Tras el primer mes, lo primero compartir mi satisfacción por el nivel que están teniendo todos nuestros cursos y el magnífico trabajo de los profesores; están siendo tan interesantes los cursos que a veces quisiera estar en varias clases a la vez.

 

Quiero compartir con vosotros algunas reflexiones de nuestro profesor  Florentino Portero en sus conferencias sobre “El gran desorden mundial”. Resumir en seis horas lectivas lo que está pasando en el mundo es tarea complicada, pero a mi modo de ver ha hecho un repaso fascinante sobre los siguientes puntos:

 

¿Qué ha pasado en Europa? Análisis del desarrollo europeo a través de las tres revoluciones industriales, desde la cultura judeo-cristiana de la que somos herederos, pasando por la crisis del orden liberal.

 

¿Qué estamos viviendo ahora en occidente?  Una rapidísima revolución digital, un mundo global, posmoderno, caracterizado por la renuncia a la fe, la cultura del relativismo, los nacionalismos y el auge de lo emocional. Junto a esto un progresivo abandono de la razón en la toma de decisiones a la vez que la tecnología y la robotización irrumpen con fuerza, colocando a los algoritmos matemáticos como actores en la toma de decisiones importantes para la humanidad.

 

¿Qué nos depara el futuro? Imposible saberlo, pero sí se adivina que la tendencia actual continuará aún un tiempo. La carrera tecnológica ya no se puede parar. Un escenario en el que Europa no reacciona, no recupera sus raíces, ve paulatinamente cómo desaparece la clase media a causa de la globalización, pierde también a su población autóctona por la falta de natalidad y con ella sus raíces y su cultura y por si fuera poco no compite en la carrera de la tecnología y la ciencia con Estados Unidos, China e India.

 

En el análisis sociológico, vemos ya una sociedad a la que los filósofos posmodernos de forma acertada llaman “fluida” que no se compromete con nada ni hace planes a futuro, que se entrega voluntariamente a la cultura de masas y redes sociales y a la que no parece preocuparle la pérdida de privacidad por la gestión de sus datos, de libertad en la toma de decisiones por la manipulación de los medios digitales y de bienestar personal por la velocidad a la que nos vemos abocados a vivir. El Homo Sapiens es ahora un Homo laborans.

 

Europa es el lugar donde más y seguramente mejor se vive, donde tenemos libertad, seguridad, democracia, sanidad y educación. Un estado de bienestar nunca visto en nuestra historia y al que el resto del mundo quiso aspirar, ha dejado de ser el modelo de sociedad. Estamos asistiendo a un declive del que nosotros mismos somos responsables pues nuestra respuesta como sociedad no deja duda.

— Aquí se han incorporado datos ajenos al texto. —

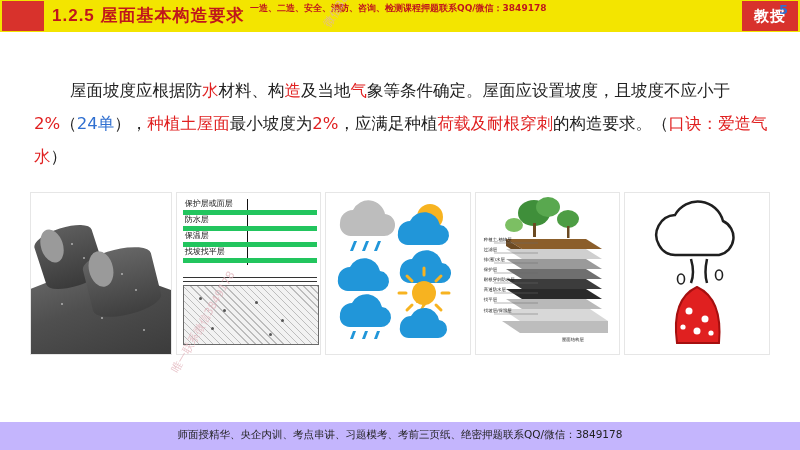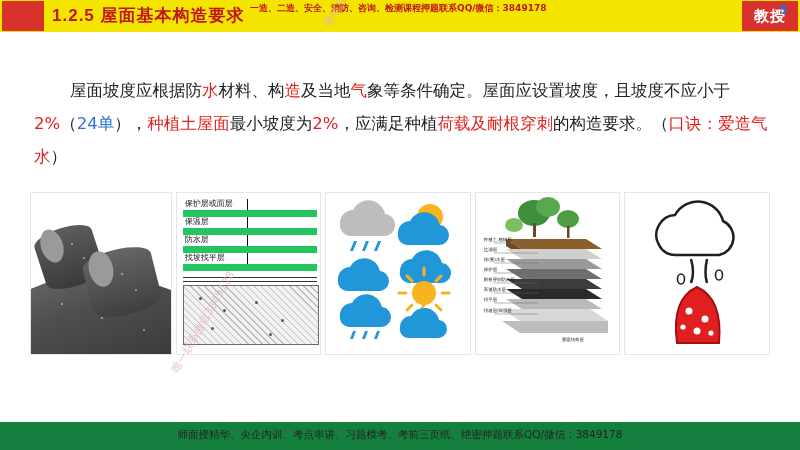"保护层或面层" .lrow { border-bottom: 7px solid #22c55e -> 5px solid #22c55e }
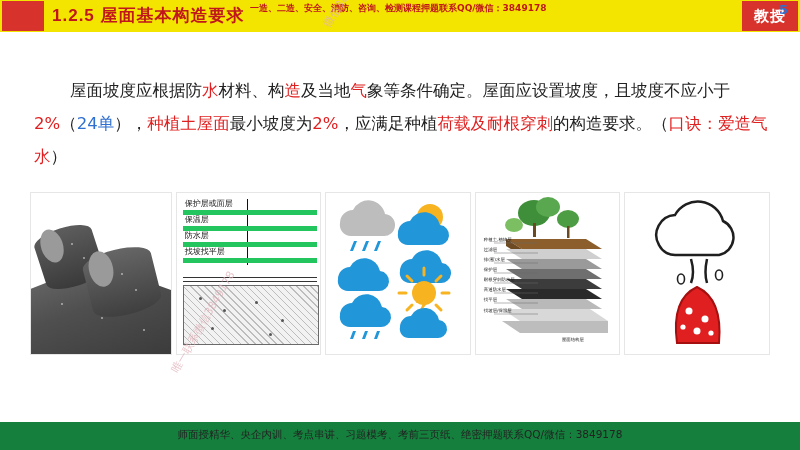"保温层" div.lrow { order: before "防水层" -> after "防水层" }
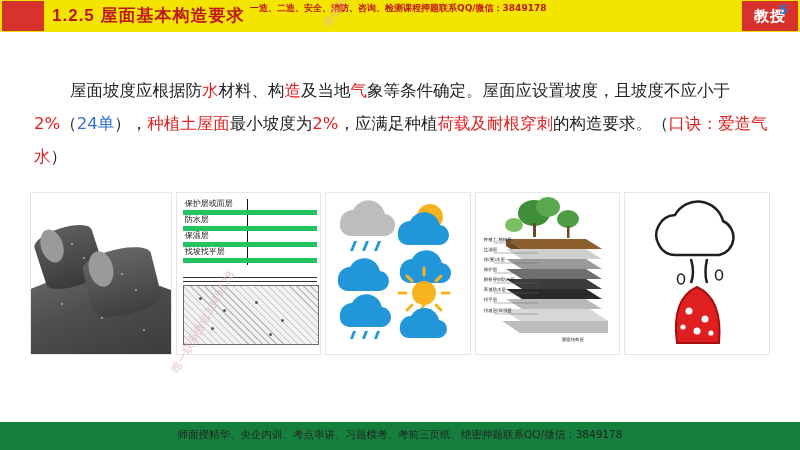"师面授精华、央企内训、考点串讲、习题模考、考前三页纸、绝密押题联系QQ/微信：3" .footer { background: #15803d -> #c4b5fd }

La globalización es ya un hecho y no tiene vuelta atrás, pero hemos cedido las riendas en muchas cosas sin oponer la más mínima resistencia.

 

La tecnología nos ha traído avances estupendas y grandes comodidades, pero no hemos sabido (ni querido) decir basta y poner límites de forma activa. No solo nos dejamos llevar, sino que entregamos voluntariamente nuestros datos y además lo hacemos contentos. Nos da miedo quedarnos fuera, incomunicados…

Somos mucho más ricos que hace cincuenta años, pero asistimos a una sociedad con índices elevados de insatisfacción, agresividad, ansiedad, depresión y consumo de psicofármacos.  Algo estamos haciendo mal pero no sabemos bien qué, son sentimos superados, desbordados.

 

El hombre occidental, vive una era de cansancio vital, de agotamiento psicológico, de hiperactividad e hiperconsumo, pero está insatisfecho. Lo analizan bien los filósofos posmodernos Byung- Chul Han o Walter Benjamin. La atención profunda y contemplativa es reemplazada por la hiperacción y no se admite el aburrimiento profundo que sería básico en cualquier proceso creativo.

 

Los historiadores como Florentino Portero y los filósofos contemporáneos con su análisis del presente lo constatan continuamente, pero a título individual asistimos pasivamente a nuestro propio malestar sin hacer nada que lo remedie.

 

Roma está cayendo y lo vemos tranquilamente en la televisión desde un cómodo sillón con el mando a distancia en la mano.

¿Hay alguien ahí?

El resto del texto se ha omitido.